Dass man zu König Knuts Zeiten als Vertreter des Donnergottes analphabetische Leibeigene beeindrucken konnte, ist verständlich. Aber heute hat der Mensch bald 100 Generationen Aufklärung hinter sich. In der Regel besitzt er Schulbildung, liest Zeitung, hört Radio, navigiert im Internet und reist in fremde Länder. Kommt es ihm eigentlich nicht in den Sinn, dass sein kindlicher Glaube an eine überweltliche Macht völlig wirklichkeitsfremd ist und, vor allem, widersprüchlich? Wie erträgt es ein ehrlicher Gebildeter, sich einerseits für das außerordentlichste Wesen zu halten, das die Welt je hervorgebracht hat, zum anderen aber hilfloses Objekt zu sein einer unerfahrbaren, gestaltlosen Macht, deren Wahrheitsgehalt das Hörensagen ist?

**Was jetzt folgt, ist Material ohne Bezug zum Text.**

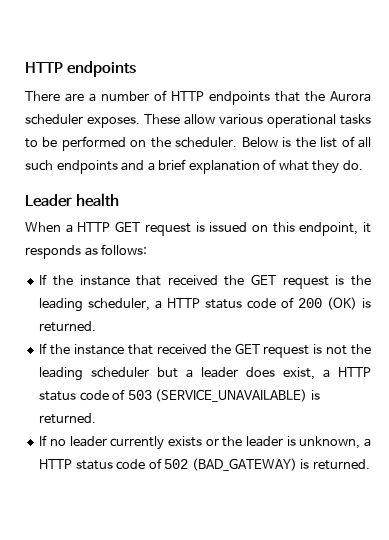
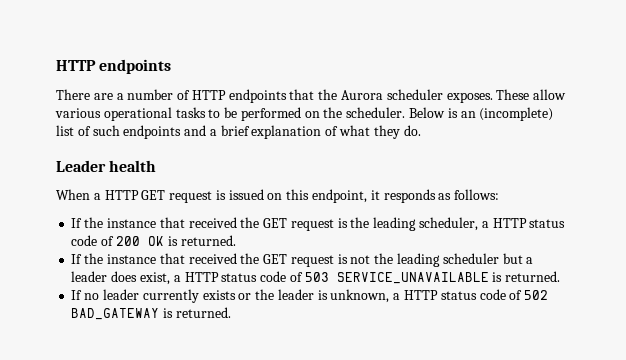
- Below is the list of all such endpoints and a brief explanation of what they do.
+ Below is an (incomplete) list of such endpoints and a brief explanation of what they do.
- If the instance that received the GET request is the leading scheduler, a HTTP status code of 200 (OK) is returned.
+ If the instance that received the GET request is the leading scheduler, a HTTP status code of 200 OK is returned.
- If the instance that received the GET request is not the leading scheduler but a leader does exist, a HTTP status code of 503 (SERVICE_UNAVAILABLE) is returned.
+ If the instance that received the GET request is not the leading scheduler but a leader does exist, a HTTP status code of 503 SERVICE_UNAVAILABLE is returned.
- If no leader currently exists or the leader is unknown, a HTTP status code of 502 (BAD_GATEWAY) is returned.
+ If no leader currently exists or the leader is unknown, a HTTP status code of 502 BAD_GATEWAY is returned.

Wahrscheinlich kommt ihm der Widerspruch schon in den Sinn. Es ist aber weit bequemer, solche Erkenntnis zu verdrängen, als sich den aus ihr resultierenden Notwendigkeiten zu stellen, welche, das ahnt er, mühsam und unerfreulich wären. Der liebe Gott wird schon alles richten, denkt der Mensch, er hat uns ja auch bisher durchgebracht und mir ein alles in allem ganz erträgliches Leben beschert. Er wird schon dafür sorgen, dass die Menschheit Techniken und Methoden findet, um den Klimawandel zu stoppen, unendliche, schadstofffreie Energiequellen zu erschließen, Krebs und Aids zu eliminieren, den Hunger eines Drittels der Erdbewohner – sowie der Milliarden, die demnächst dazukommen – zu stillen und ein wenig unberührte Natur übrig zu lassen.

Und so etwas nennt sich Mensch? Krone der “Schöpfung”? Ein Wesen, das sein privilegiertes Großhirn dazu benutzt, alle anderen Lebensformen zu unterwerfen, zu dezimieren, auszurotten, das wider jede Logik einen Planeten denaturiert und damit seine eigene Daseinsgrundlage zerstört? Das seine werkmächtigen Hände in den Schoß legt und die Verantwortung für sein Tun einer fiktiven Macht überträgt, von der er, da er sie selbst erdacht hat, wissen müsste, dass sie ungegenwärtig, unwissend und ohnmächtig ist?

Sapiens?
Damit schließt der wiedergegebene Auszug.